Even though, to a certain extent, the story tells itself, there are a lot of moments along the way where you could go in the wrong direction, and I’m a big believer of the idea that the audience can be deeply affected by one false move. One false move can lose the audience for 15 minutes or something. One little thing that takes you out of the story, or points you in the wrong direction can have a really big effect on everything. There’s just a lot of calibration going on, for me anyway, to get it so that we remind you of here at the right moment, and maybe we let you forget about her for a little while… All these little things that go on behind the scenes so that audience is going along with the story in the way that we would like them to.

You’ve had three romantic comedies. What were the things that you’ve learned from The Baxter, to Hello, My Name is Doris, to The Big Sick, that have informed you as a director?

With each film, I’ve gotten more comfortable with the dramatic stuff. And that… The thin line between comedy and drama, and that line is becoming thinner for me. So, with each one of these projects, I guess I’ve maybe become a little bit more comfortable going into the dramatic scenes and seeing them as being exciting and as being woven into what’s gonna make the movie work as the comedic scenes. And so in The Baxter, there’s a couple little moments that hinted at some drama, that are some of my favorite scenes in the movie.

And then, with Hello, My Name is Doris, you know, with Sally Field really wanting to highlight those scenes, and her kind of bringing that out in me, going “Yeah, you know what, I can do this. I have it in me, and that’s who I am really.” And then with The Big Sick, we sort of really let that all hang out. And, that’s not to say that I want to do just dramas at all, I don’t, but I do think that’s what life is like. Life is both.

And it’s just a process of you becoming more comfortable with the less comedic side and the more dramatic side?

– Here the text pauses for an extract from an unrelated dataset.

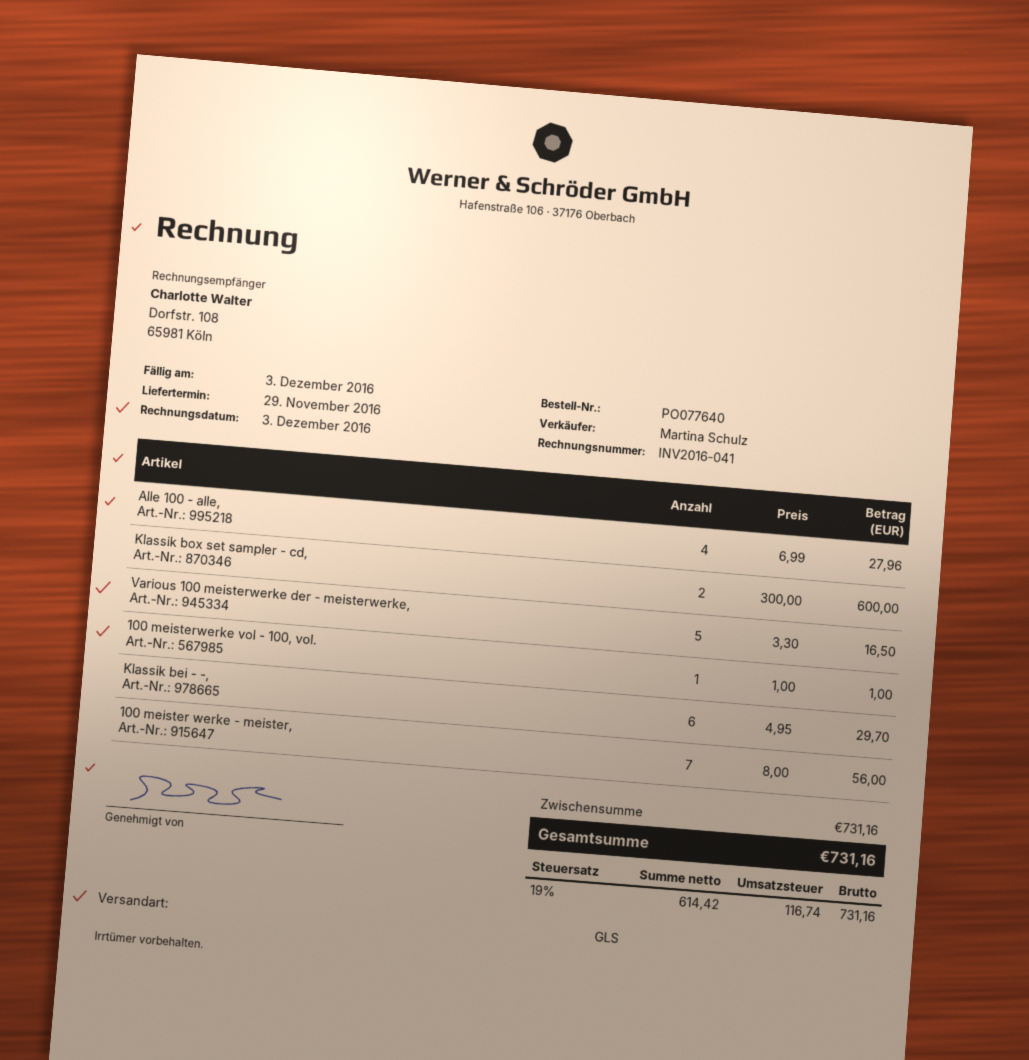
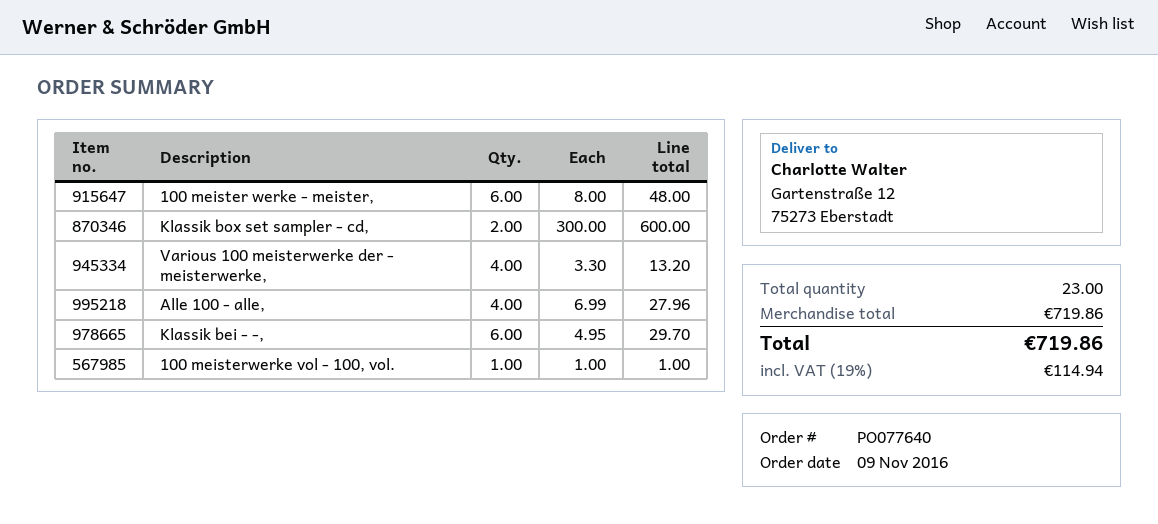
Various 100 meisterwerke der - meisterwerke,: 5 x 3.30 = 16.50 -> 4 x 3.30 = 13.20
100 meister werke - meister,: 7 x 8.00 = 56.00 -> 6 x 8.00 = 48.00
subtotal: 731.16 -> 719.86
tax: 19% = 116.74 -> 19% = 114.94
total: 731.16 -> 719.86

Yeah, and also as a director learning, literally learning about picking camera angles and just being a more confident director, what’s important to me, as a director, how to get what I need. In The Baxter, there was a lot of me just kind of letting other people make a lot of the decisions, that now I understand that I need to make those decisions and, I need to fight for certain things that I know from experience now, “No, I’m gonna have to fight for that, we need that.” There’s so many things that, especially with directing, experience is invaluable in terms of, “I’ve been here before, we have to get that shot.” “We will regret it if we don’t get it,” things like that. The evolution. It’s taken a lot… It’s been a long road for me, it’s been a long road.